Après s’être faufilée tant bien que mal à travers le flot d’acheteurs pressés, et après avoir encaissé moults coups de coude et occasionné au moins autant de pieds écrasés, l’enquêteuse arriva à destination. La boutique était d’allure clinquante. Des vitraux colorés donnaient une vie propre aux fenêtres et les colombages peints reprenaient leur vif coloris. La porte, si diligemment décorée soit elle, était … fermée. (
Encore…)
Désormais habituée à forcer les évènements, la ménestrelle impatiente actionna lourdement le heurtoir en forme d’une gueule de lion (
Elégant…) :
-
L’enchanteresse s’est absentée, ma puce, l’informa familièrement la boulangère d’en face.

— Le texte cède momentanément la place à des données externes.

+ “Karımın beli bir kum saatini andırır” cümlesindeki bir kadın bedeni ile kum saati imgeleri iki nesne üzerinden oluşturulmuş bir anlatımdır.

Elle va pas tarder à revenir.
C’était bien sa chance. L’adolescente signifia d’un hochement de tête qu’elle avait compris et alla attendre dans la ruelle attenante pour échapper à l’agitation oppressante qui régnait dans l’avenue. Là, la lumière ne parvenait pas jusqu’au sol, si rapproché était les murs. Haple jugea néanmoins qu’il y avait suffisamment de place pour se dérouiller les fluides un petit coup. Pour tuer le temps. Et parce qu’il lui tardait de mettre en pratique l’approche du sort de dédoublement explosif qu’elle avait conçue plus tôt. (
Donc laisser les fluides façonner mon double plutôt que l’inverse … puis, boum !)

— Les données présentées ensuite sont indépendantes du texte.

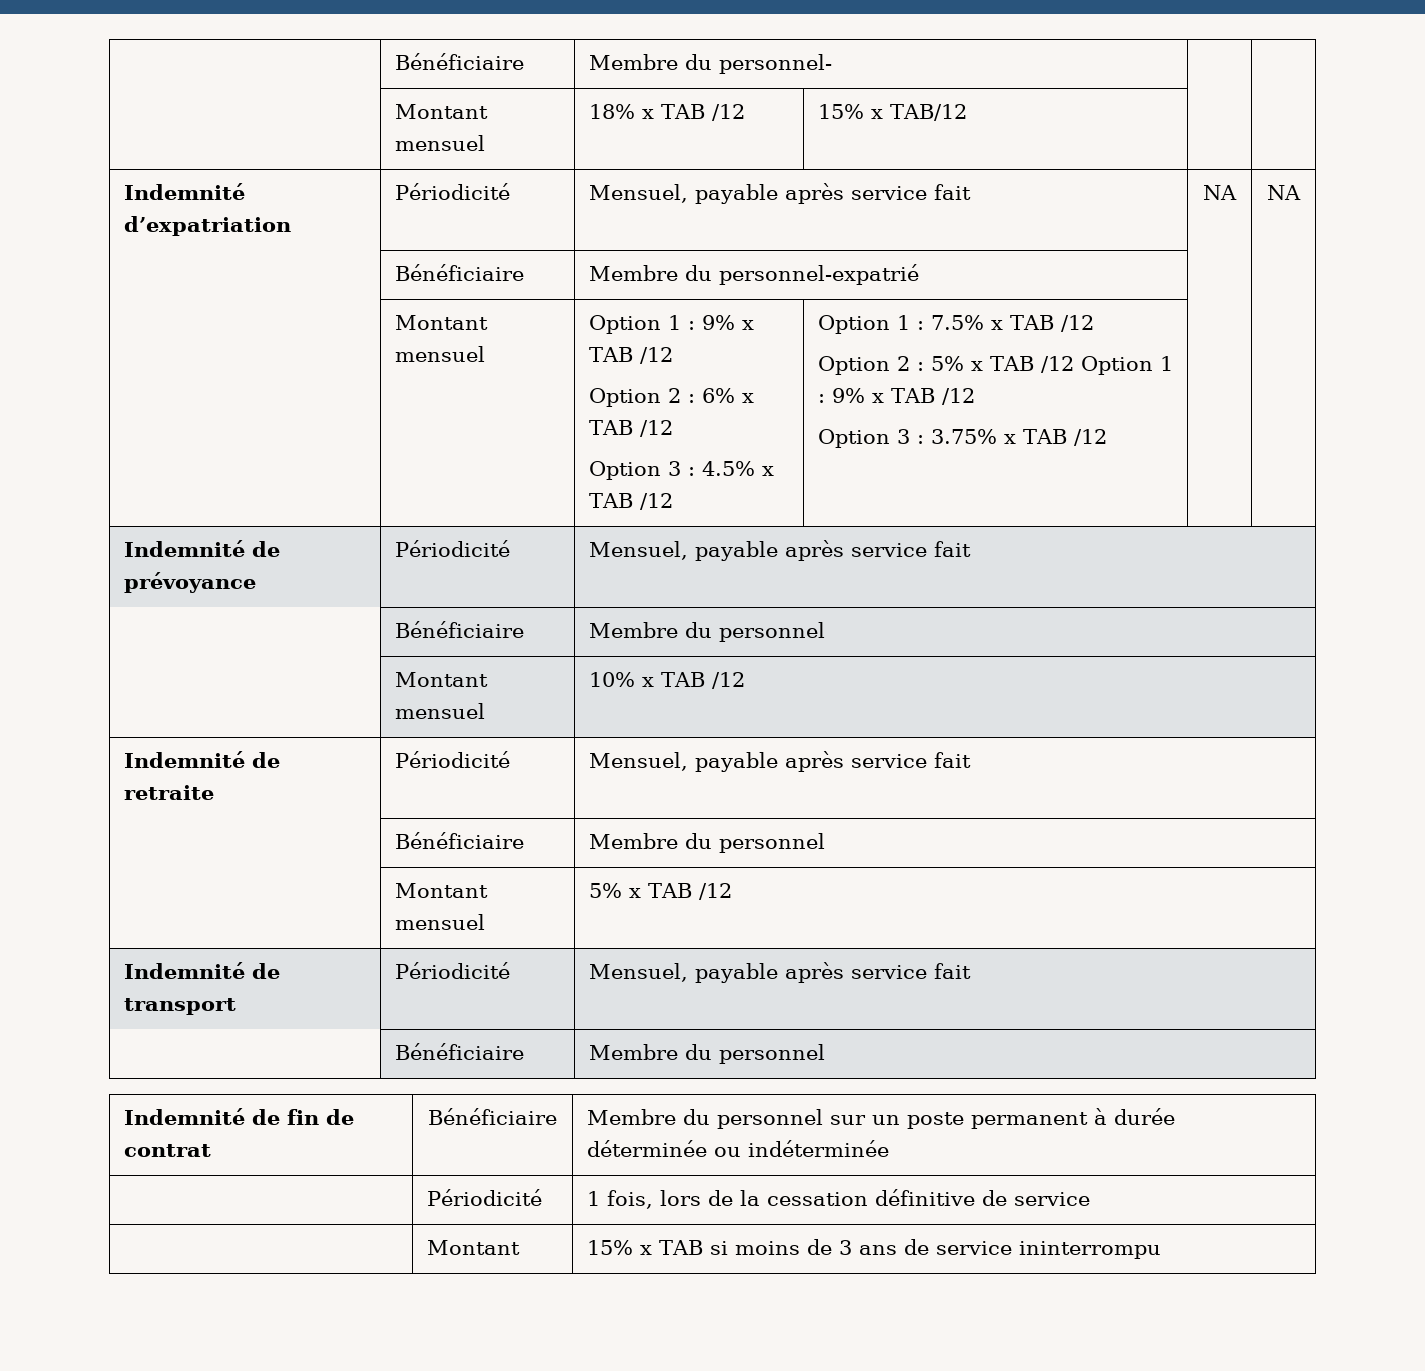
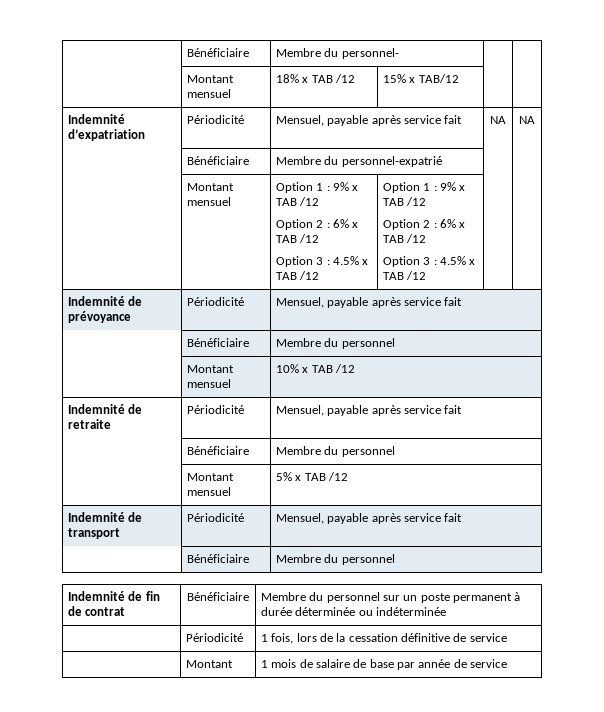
- Option 3 : 4.5% x TAB /12 | Option 1 : 7.5% x TAB /12
- Option 2 : 5% x TAB /12 Option 1 : 9% x TAB /12
- Option 3 : 3.75% x TAB /12
+ Option 3 : 4.5% x TAB /12 | Option 1 : 9% x TAB /12
+ Option 2 : 6% x TAB /12
+ Option 3 : 4.5% x TAB /12
- | Montant | 15% x TAB si moins de 3 ans de service ininterrompu
+ | Montant | 1 mois de salaire de base par année de service

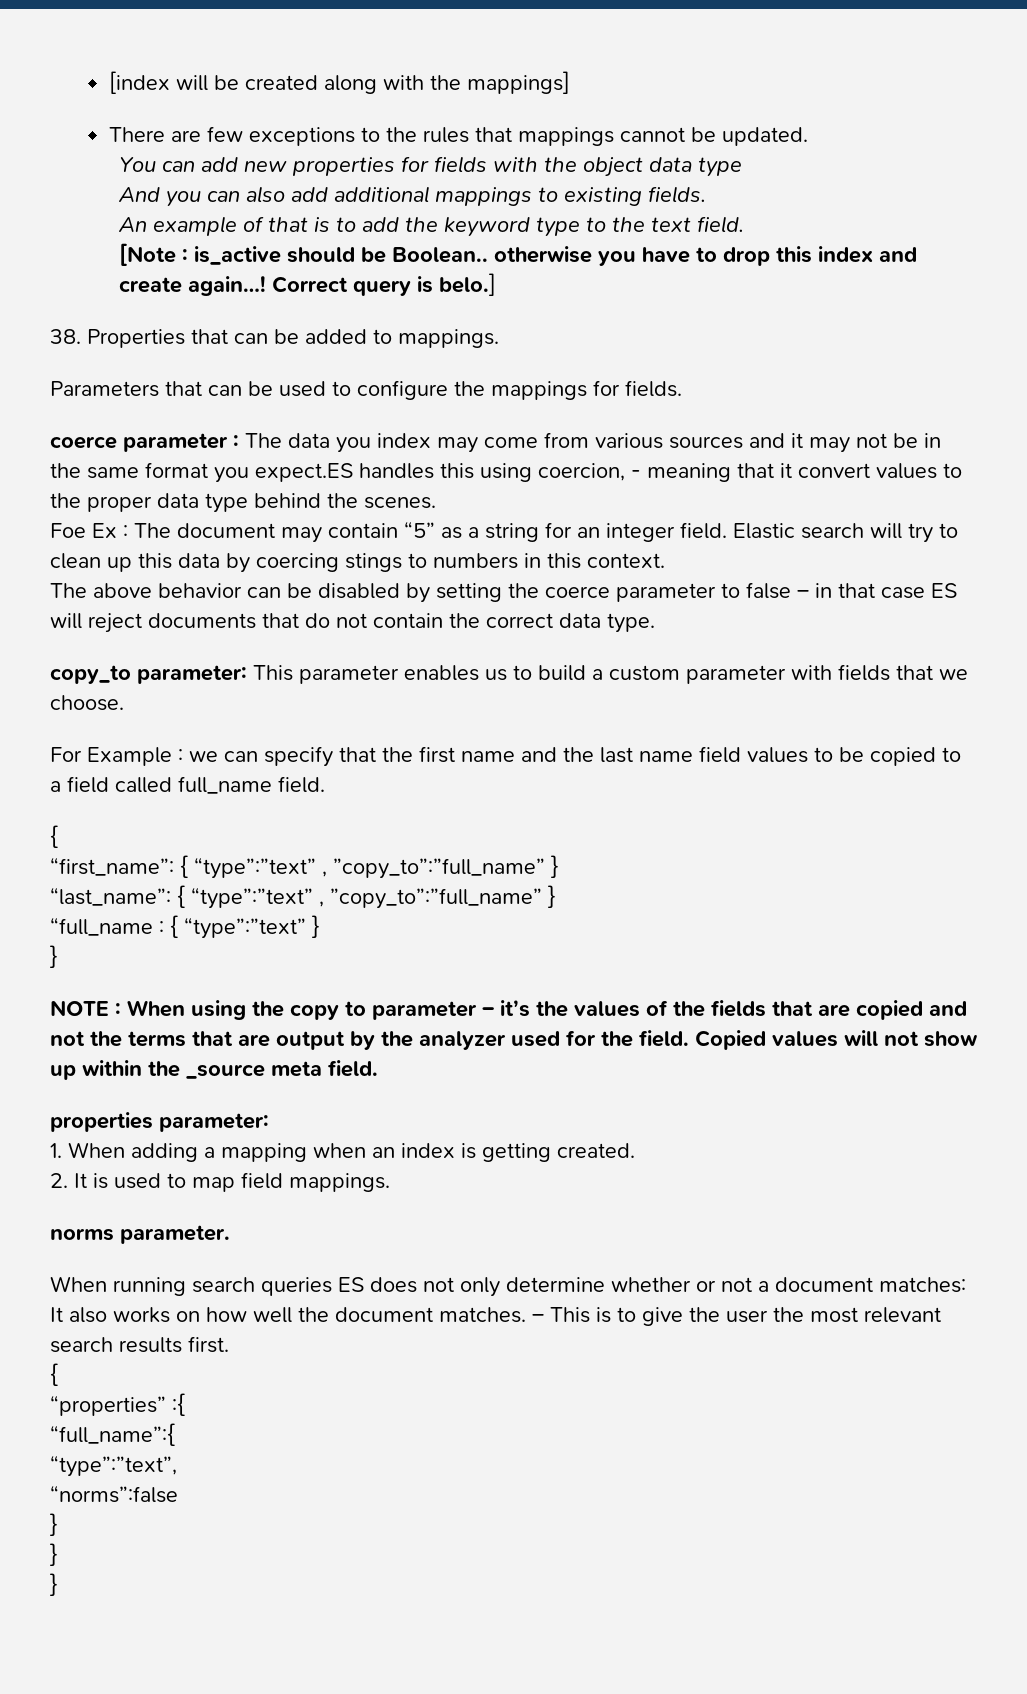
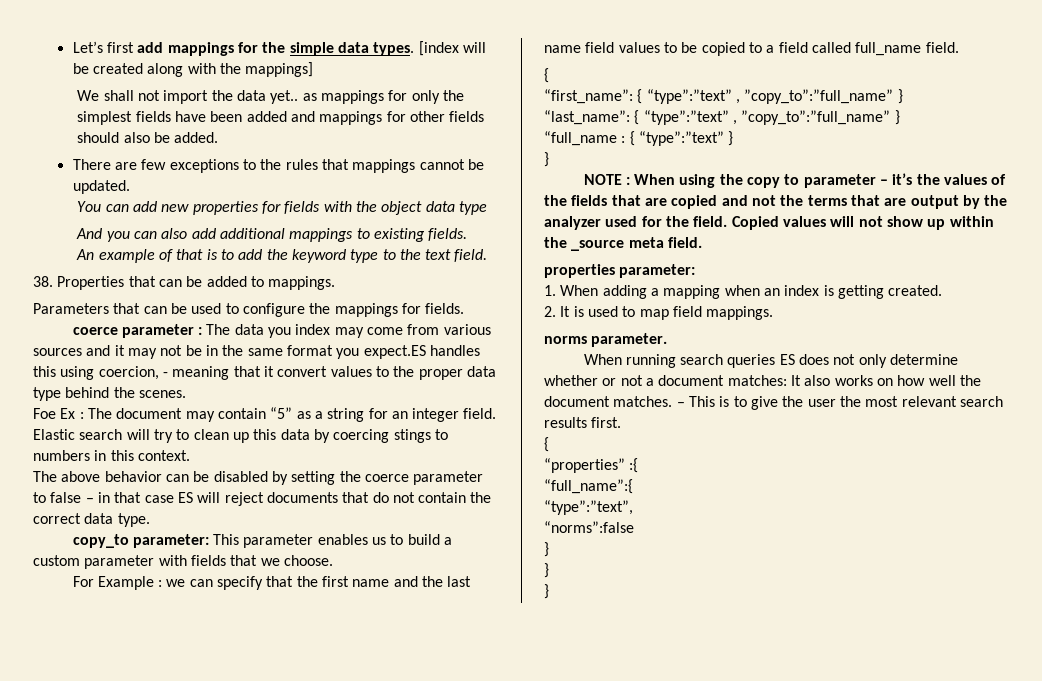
+ Let’s first add mappings for the simple data types.
+ We shall not import the data yet.. as mappings for only the simplest fields have been added and mappings for other fields should also be added.
- [Note : is_active should be Boolean.. otherwise you have to drop this index and create again…! Correct query is belo.]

Comme souvent, Haple ferma les yeux pour chasser toute distraction visuelle. Encore que dans la ruelle ombragée, ce préambule était probablement superflu… Elle se figura alors les fluides circulant derrière ses paupières closes, tourbillonnant sous son crâne puis descendant en spirale dans son torse, gagnant ses bras et ses jambes avant de rejoindre l’immensité du sol auquel ils appelaient à retourner ! (
Oui, je vous sens.)
Bras tendus, paumes ouvertes vers l’espace devant elle, la ménestrelle invita une partie de ses fluides à se jeter dans le courant tellurique, escomptant qu'ils garderaient la mémoire de leur précédente enveloppe charnelle. Elle serait bientôt fixée : d’un geste ascendant de ses mains, Haple les fit resurgir à deux mètres devant elle. Une éruption terrestre s’ensuivit ! Comme devant un miroir terni, l’adolescente observait la silhouette grossière d’une jeune fille au corps svelte… c’était tout ce qu’on pouvait en dire, car la ressemblance avec sa créatrice s’arrêtait là. Peut-être qu’avec plus d’entraînement (
et plus de puissance magique) la copie ressemblerait plus fidèlement à l’original ?

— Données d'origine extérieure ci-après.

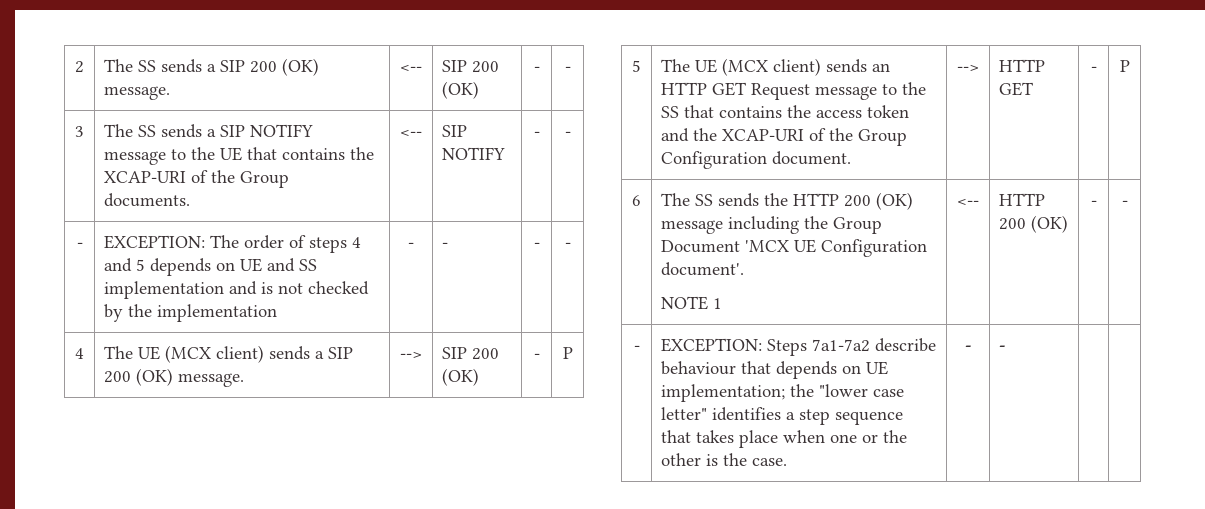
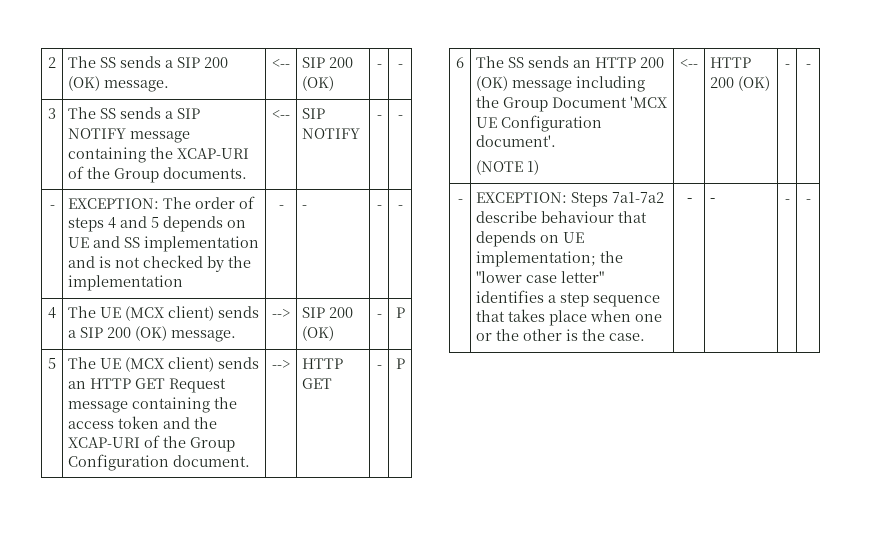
- 3 | The SS sends a SIP NOTIFY message to the UE that contains the XCAP-URI of the Group documents. | <-- | SIP NOTIFY | - | -
+ 3 | The SS sends a SIP NOTIFY message containing the XCAP-URI of the Group documents. | <-- | SIP NOTIFY | - | -
- 5 | The UE (MCX client) sends an HTTP GET Request message to the SS that contains the access token and the XCAP-URI of the Group Configuration document. | --> | HTTP GET | - | P
+ 5 | The UE (MCX client) sends an HTTP GET Request message containing the access token and the XCAP-URI of the Group Configuration document. | --> | HTTP GET | - | P
- 6 | The SS sends the HTTP 200 (OK) message including the Group Document 'MCX UE Configuration document'.
- NOTE 1 | <-- | HTTP 200 (OK) | - | -
+ 6 | The SS sends an HTTP 200 (OK) message including the Group Document 'MCX UE Configuration document'.
+ (NOTE 1) | <-- | HTTP 200 (OK) | - | -
- - | EXCEPTION: Steps 7a1-7a2 describe behaviour that depends on UE implementation; the "lower case letter" identifies a step sequence that takes place when one or the other is the case. | - | - | |
+ - | EXCEPTION: Steps 7a1-7a2 describe behaviour that depends on UE implementation; the "lower case letter" identifies a step sequence that takes place when one or the other is the case. | - | - | - | -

Au demeurant, l’essentiel restait, songea la ménestrelle, que le golem de fortune explosât au contact comme dans le récit de l’ancêtre des Désirelle. Haple, plus prudente cette fois, s’empara d’un bâton posé contre le mur de la boutique et, tendue d’anticipation autant que d’appréhension, porta un coup d’estoc à la sculpture fluidique.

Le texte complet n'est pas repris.